The Election Commission says that the remarks by the Madras High Court last week “dented the institution” and asks that the media be stopped from reporting observations.
The media cannot be stopped from reporting any court hearing and “must report fully” what happens in court, the Supreme Court said today as the Election Commission complained about being “castigated without any evidence” on political rallies during the crusade for state elections.
“The media is powerful and communicating what happens in court. Not only our judgements, but the raising of questions, answers and dialogues is a concern for citizens. Media not reporting observations is far-fetched,” the Supreme Court told the Election Commission.
Last week, the Election Commission approached the Supreme Court against what it called “blatantly disparaging remarks” by the Madras High Court over holding polls amid the deadly second wave of the COVID-19 pandemic.
On 26 April, the Madras High Court said that the Election Commission “probably should be booked for murder” to prevent political rallies for elections to be held in Tamil Nadu, but these remarks did not give it until the final order, stating “Counting at any cost can be a catalyst to move forward”.

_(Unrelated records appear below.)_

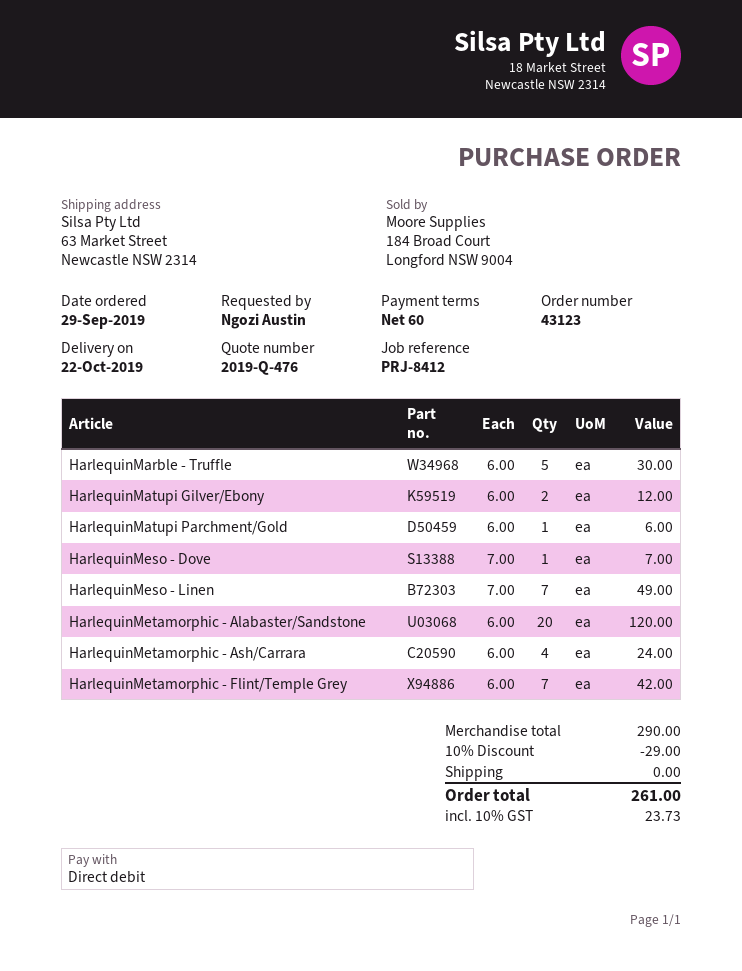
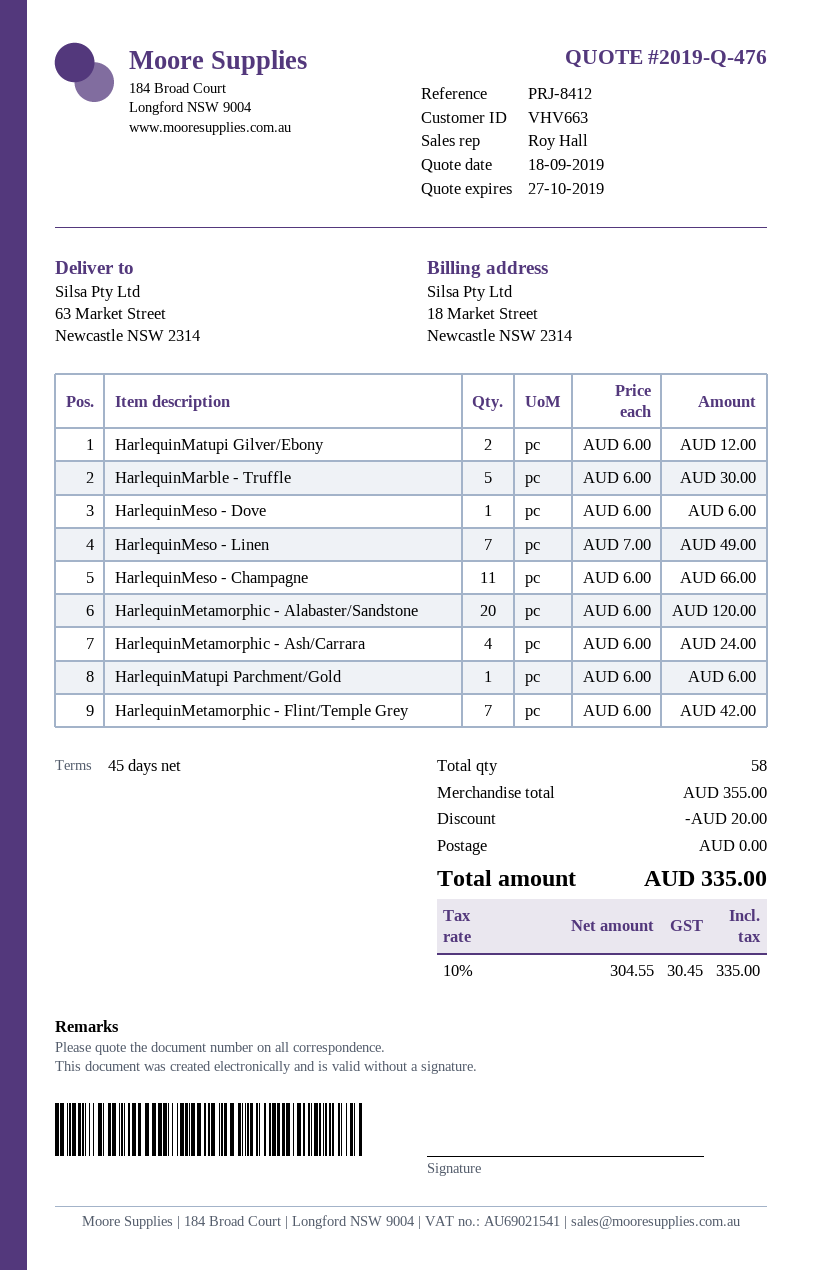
payment terms: 60 days -> 45 days
HarlequinMeso - Dove: 1 x 7.00 = 7.00 -> 1 x 6.00 = 6.00
HarlequinMeso - Champagne: none -> 11 x 6.00 = 66.00
subtotal: 290.00 -> 355.00
discount: 29.00 -> 20.00
tax: 10% = 23.73 -> 10% = 30.45
total: 261.00 -> 335.00

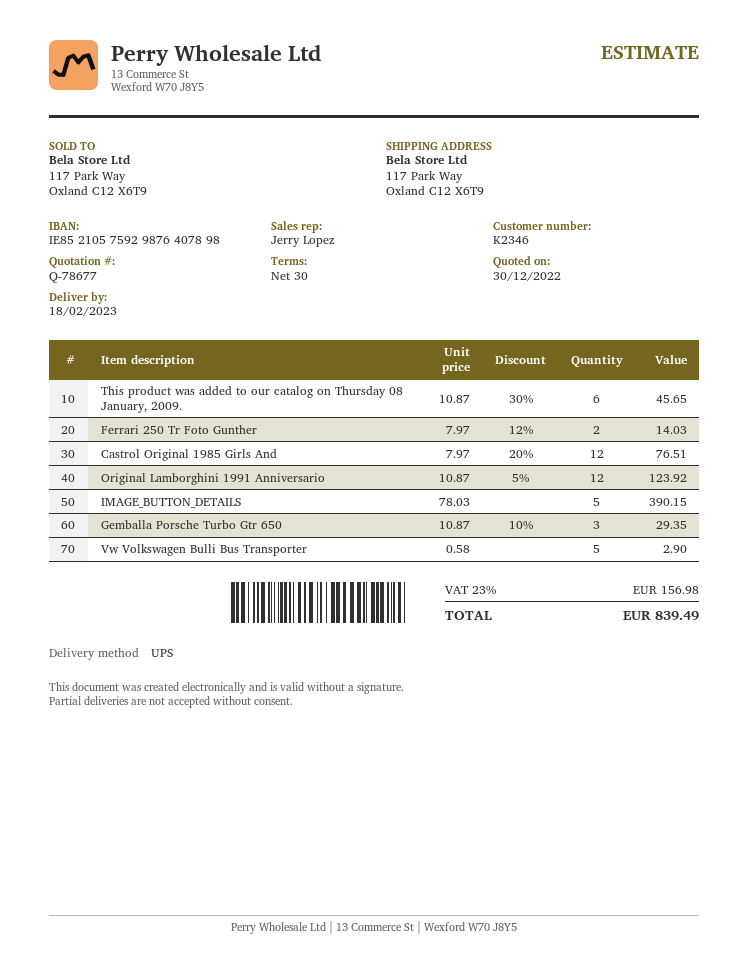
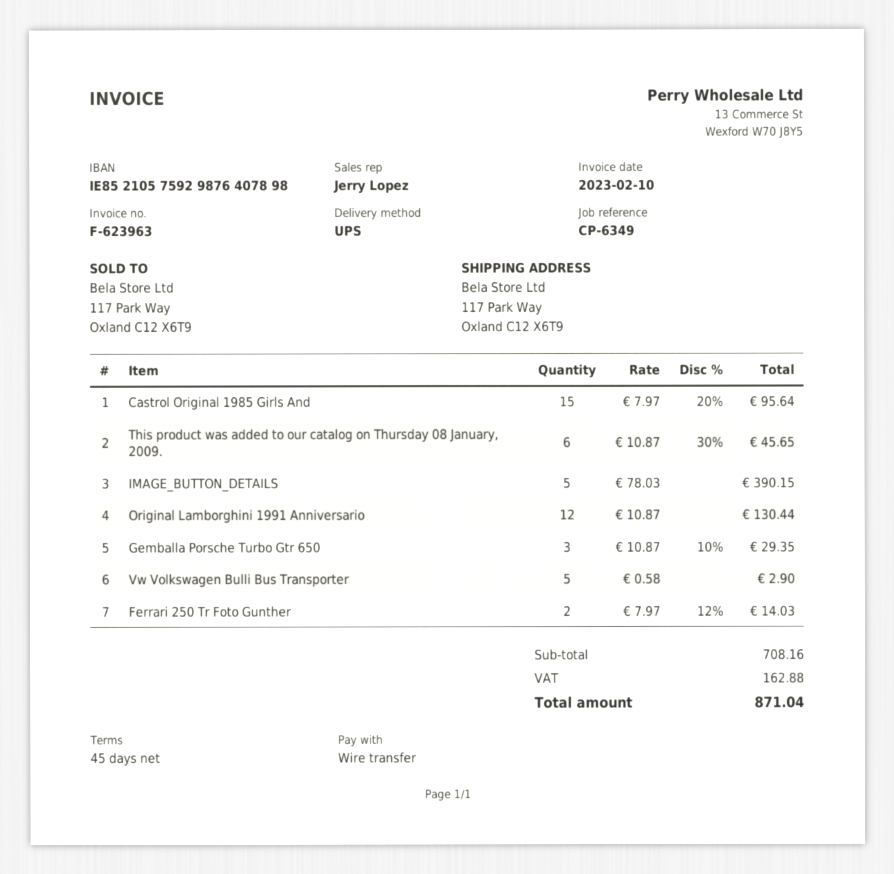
payment terms: 30 days -> 45 days
Castrol Original 1985 Girls And: 12 x 7.97 - 20% = 76.51 -> 15 x 7.97 - 20% = 95.64
Original Lamborghini 1991 Anniversario: 12 x 10.87 - 5% = 123.92 -> 12 x 10.87 = 130.44
tax: 156.98 -> 162.88
total: 839.49 -> 871.04

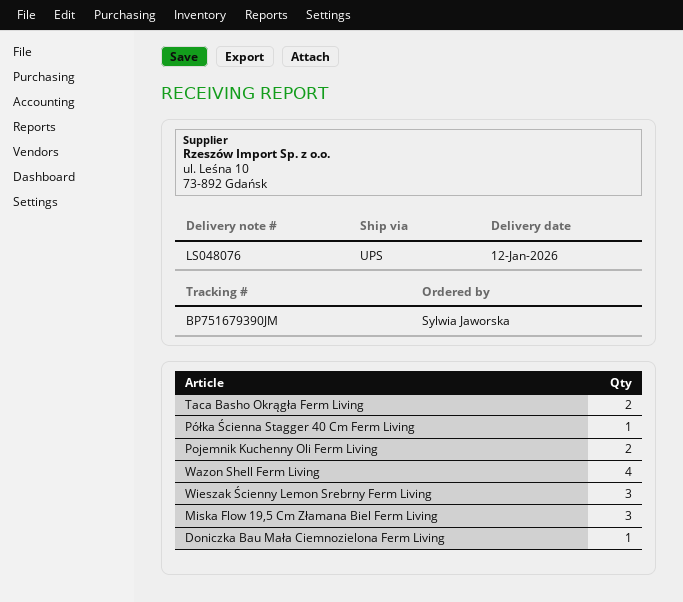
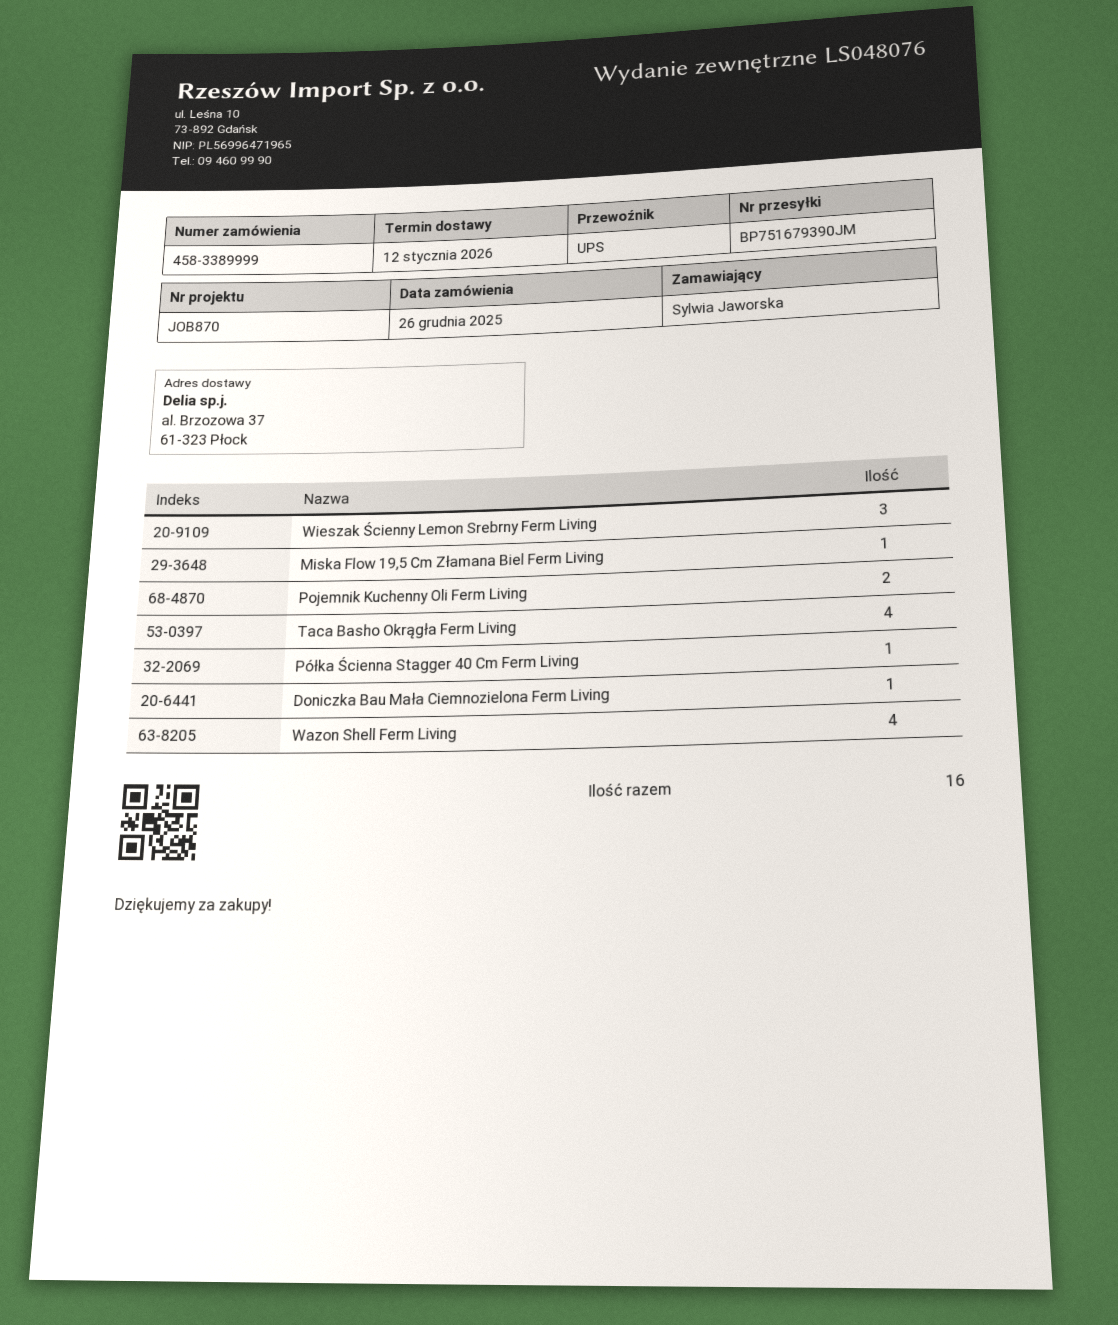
Taca Basho Okrągła Ferm Living: 2 -> 4
Miska Flow 19,5 Cm Złamana Biel Ferm Living: 3 -> 1

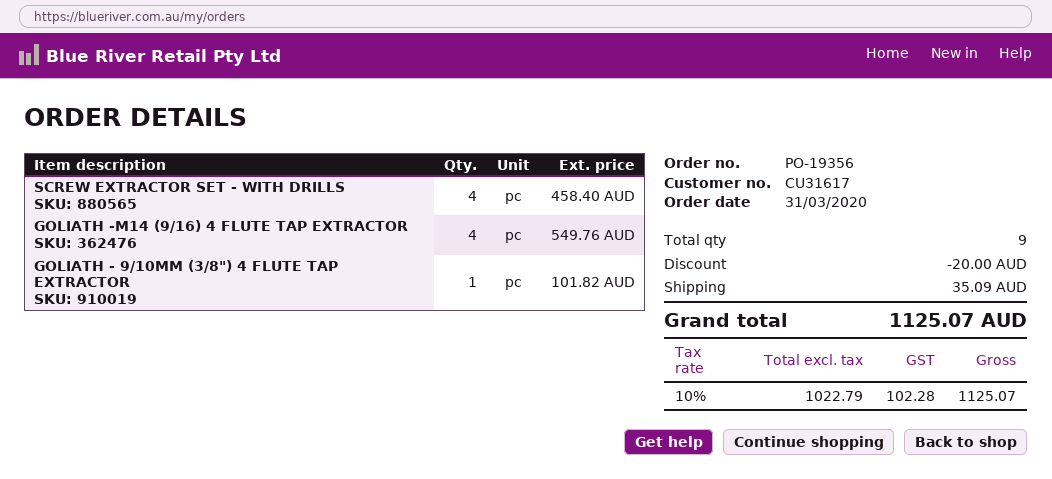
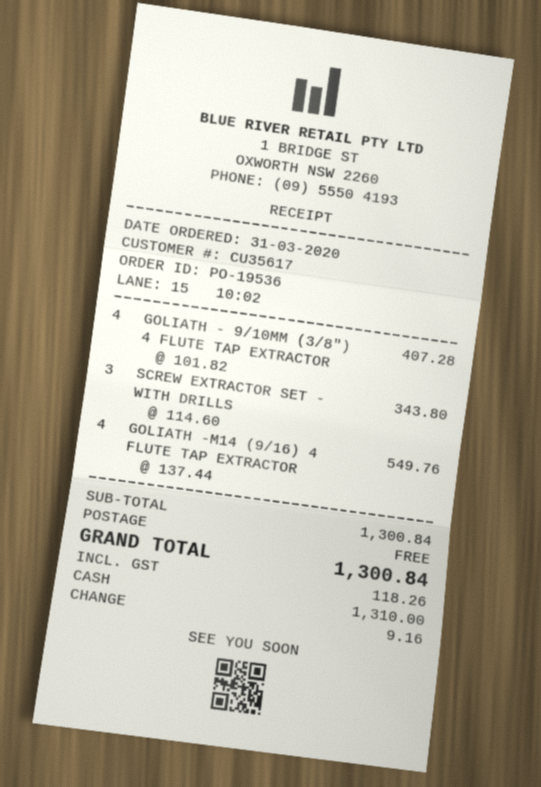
order number: PO-19356 -> PO-19536
customer number: CU31617 -> CU35617
SCREW EXTRACTOR SET - WITH DRILLS: 4 for 458.40 -> 3 for 343.80
GOLIATH - 9/10MM (3/8") 4 FLUTE TAP EXTRACTOR: 1 for 101.82 -> 4 for 407.28
discount: 20.00 -> none
shipping: 35.09 -> 0.00
tax: 102.28 -> 118.26
total: 1125.07 -> 1300.84

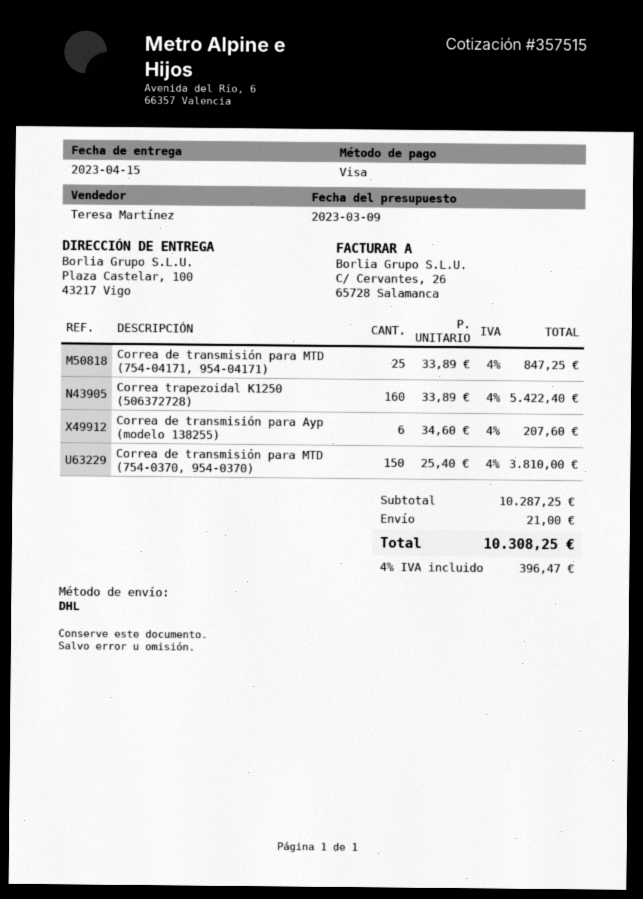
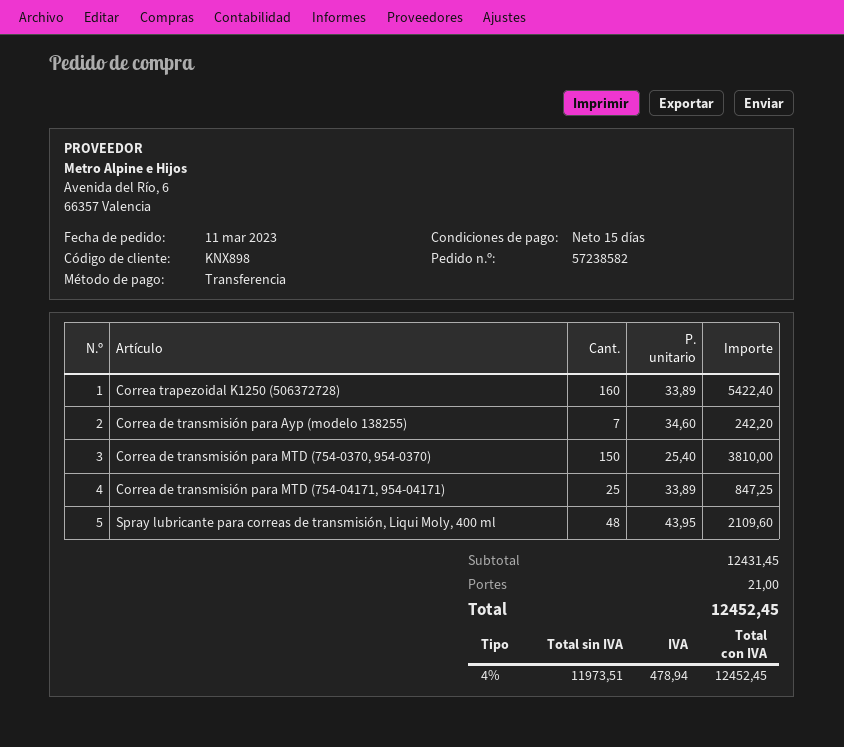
payment method: Visa -> bank transfer
Correa de transmisión para Ayp (modelo 138255): 6 x 34.60 = 207.60 -> 7 x 34.60 = 242.20
Spray lubricante para correas de transmisión, Liqui Moly, 400 ml: none -> 48 x 43.95 = 2109.60
subtotal: 10287.25 -> 12431.45
tax: 4% = 396.47 -> 4% = 478.94
total: 10308.25 -> 12452.45

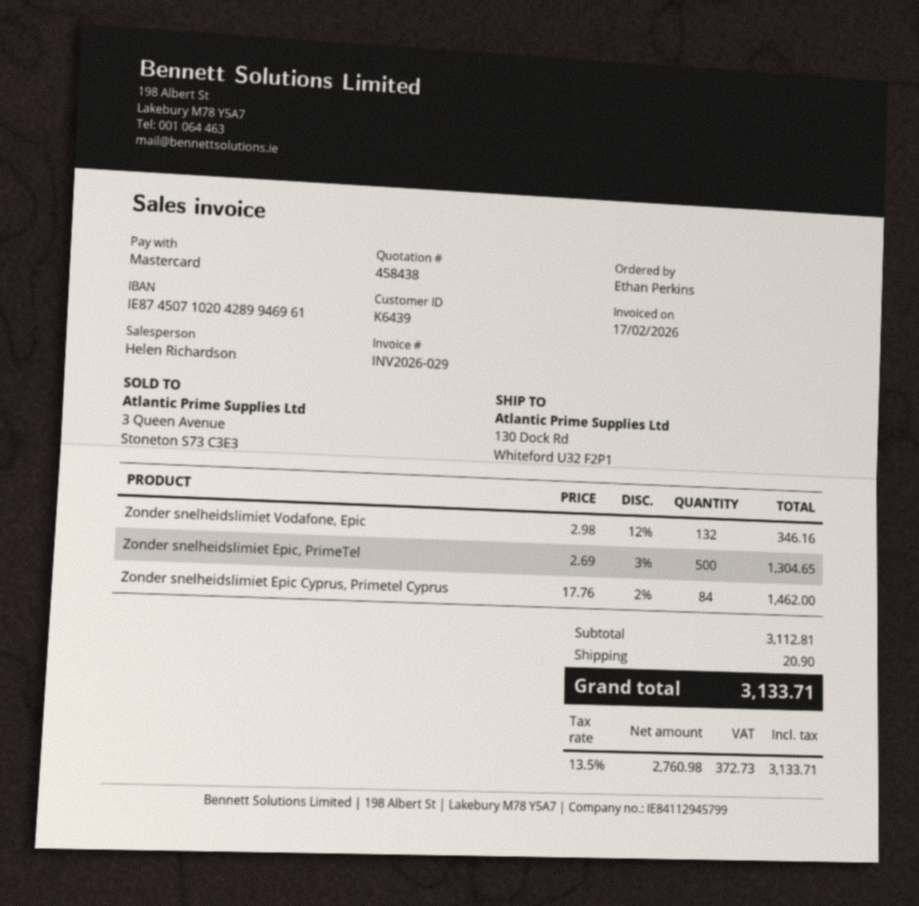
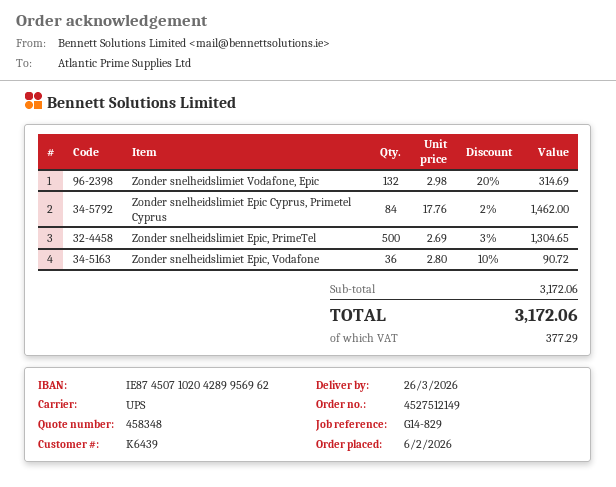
quote number: 458438 -> 458348
bank account: IE87450710204289946961 -> IE87450710204289956962
Zonder snelheidslimiet Vodafone, Epic: 132 x 2.98 - 12% = 346.16 -> 132 x 2.98 - 20% = 314.69
Zonder snelheidslimiet Epic, Vodafone: none -> 36 x 2.80 - 10% = 90.72
subtotal: 3112.81 -> 3172.06
shipping: 20.90 -> none
tax: 372.73 -> 377.29
total: 3133.71 -> 3172.06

The Election Commission’s petition before the Supreme Court says the remarks “dented the institution” and asks that the media be stopped from reporting observations. It also points at the role of the government, which is significant as the government has often shifted the responsibility of enforcing Covid safety rules to the election body.
Lawyer Rakesh Dwivedi, representing the Election Commission, said it was the government under the Disaster Management Authority that had to manage the rallies of Prime Minister Narendra Modi and the Chief Minister (E Palaniswami) and “they committed the breach” but the Commission had been castigated even though its officials suffered Covid and had the tough task of conducting elections.
The Supreme Court replied that the Election Commission is the constitutional authority to conduct elections. “We cannot in today’s time say that media will not report the contents of the court hearing. Discussions taking place in the High Court have equal public interest as the final order of the court,” it said.
“Something is observed in the larger public interest. The Election Commission should treat it as a bitter pill in the right way,” said Justice MR Shah.